Trapp and his colleagues studied more than 3,800 tornadoes in the United States from 1998 to 2000. Many of these were not of the typical variety that form in Tornado Alley the flat, twister-prone region through the central plain states.
"In the heart of Tornado Alley, twisters most often develop from relatively small 'cell' storms that look like blotches on a Doppler radar weather map," Trapp said.
The conventional wisdom is that the tornado threat goes down when the cells merge into 100-mile-long line storms. But Trapp’s team found this to be wrong, especially beyond the Alley. For example, about half of Indiana’s 20 tornadoes a year come from line storms.
Nationwide, 79 percent of tornadoes arise out of cells, whereas 18 percent form from line storms, according to the study, which was supported by the National Science Foundation and reported in the February issue of the journal Weather and Forecasting.
"This implies that we may be overlooking many tornado-breeding storms in the Midwest and elsewhere," Trapp said.

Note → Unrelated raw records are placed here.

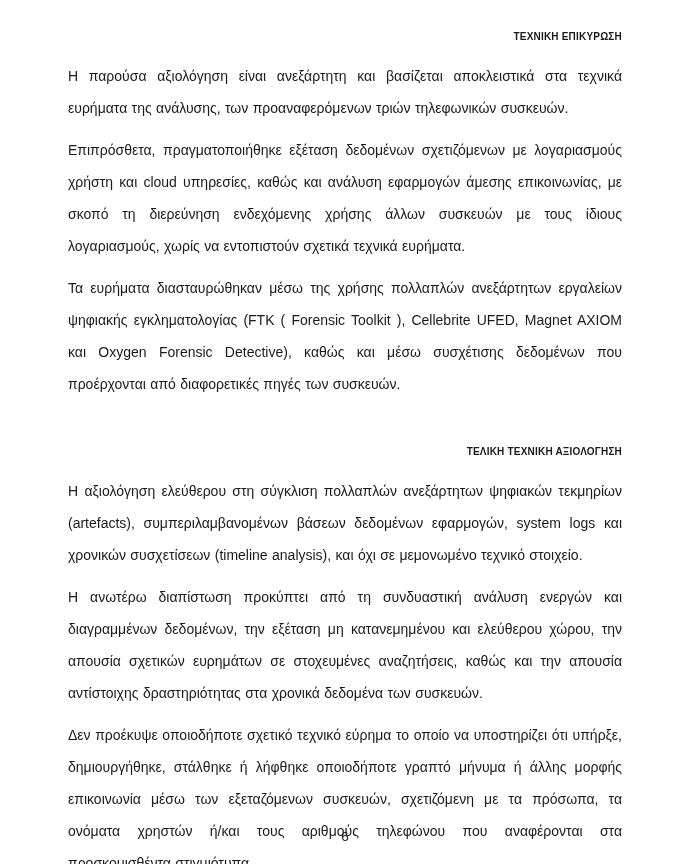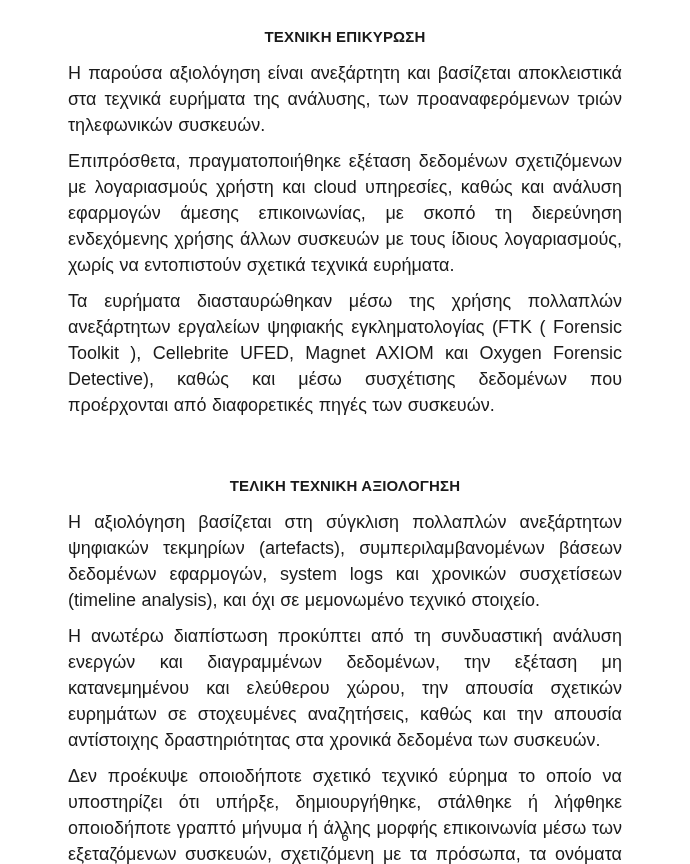"ΤΕΧΝΙΚΗ ΕΠΙΚΥΡΩΣΗ" .section-heading { font-size: 15px -> 10px; text-align: center -> right }
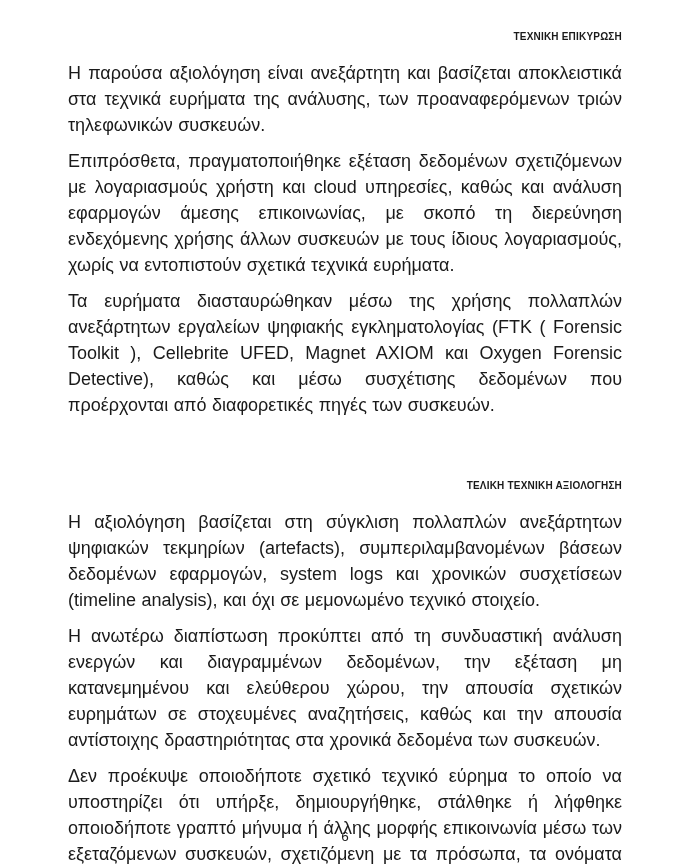"Η παρούσα αξιολόγηση είναι ανεξάρτητη" .body-paragraph { font-size: 18px -> 14px; line-height: 26px -> 32px }
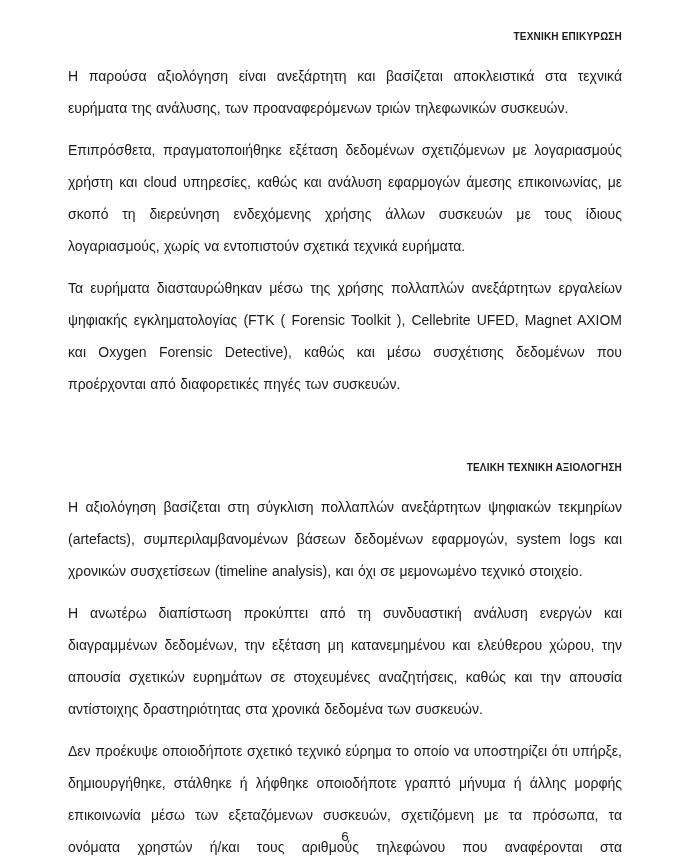"ΤΕΛΙΚΗ ΤΕΧΝΙΚΗ ΑΞΙΟΛΟΓΗΣΗ" .section-heading.second { margin-top: 54px -> 38px }
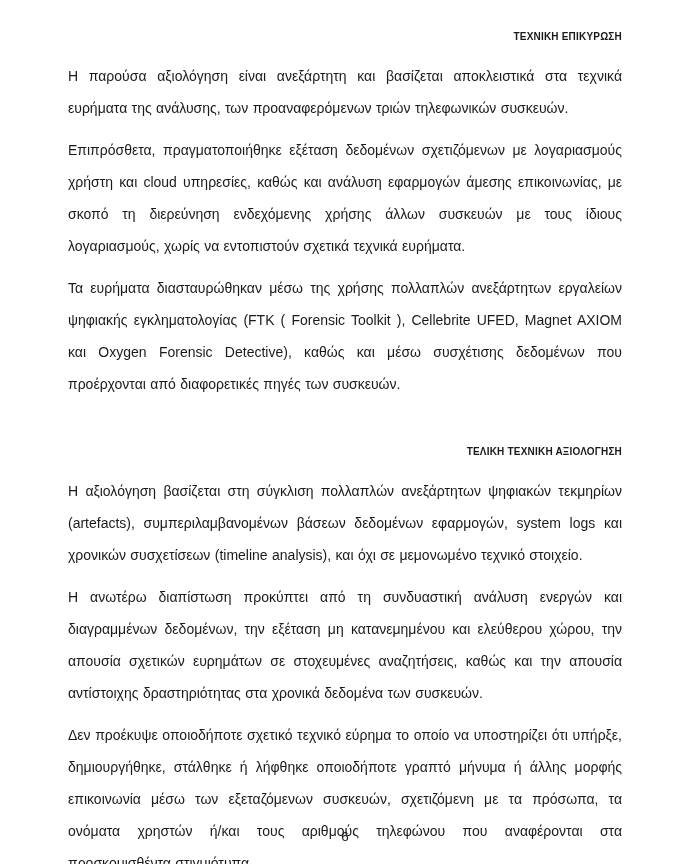"Η αξιολόγηση βασίζεται στη σύγκλιση" p.body-paragraph { text: βασίζεται -> ελεύθερου }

While Texas leads the nation with an average of 125 tornadoes every year, and Florida has more per square mile than anywhere else, a handful of twisters strike several out-of-the-Alley states, including Maine (2 per year), Arizona (3) and California (5). [Map]
Most of what meteorologists know about tornadoes is based on studying cell-type storms in the central plains, however. This prejudice may be because these tornadoes tend to be stronger and more frequent than those born outside the Alley.
"We're not trying to be alarmist with these findings," Trapp said. "But we hope that people will stay alert to tornado risk even outside the traditional severe storm season."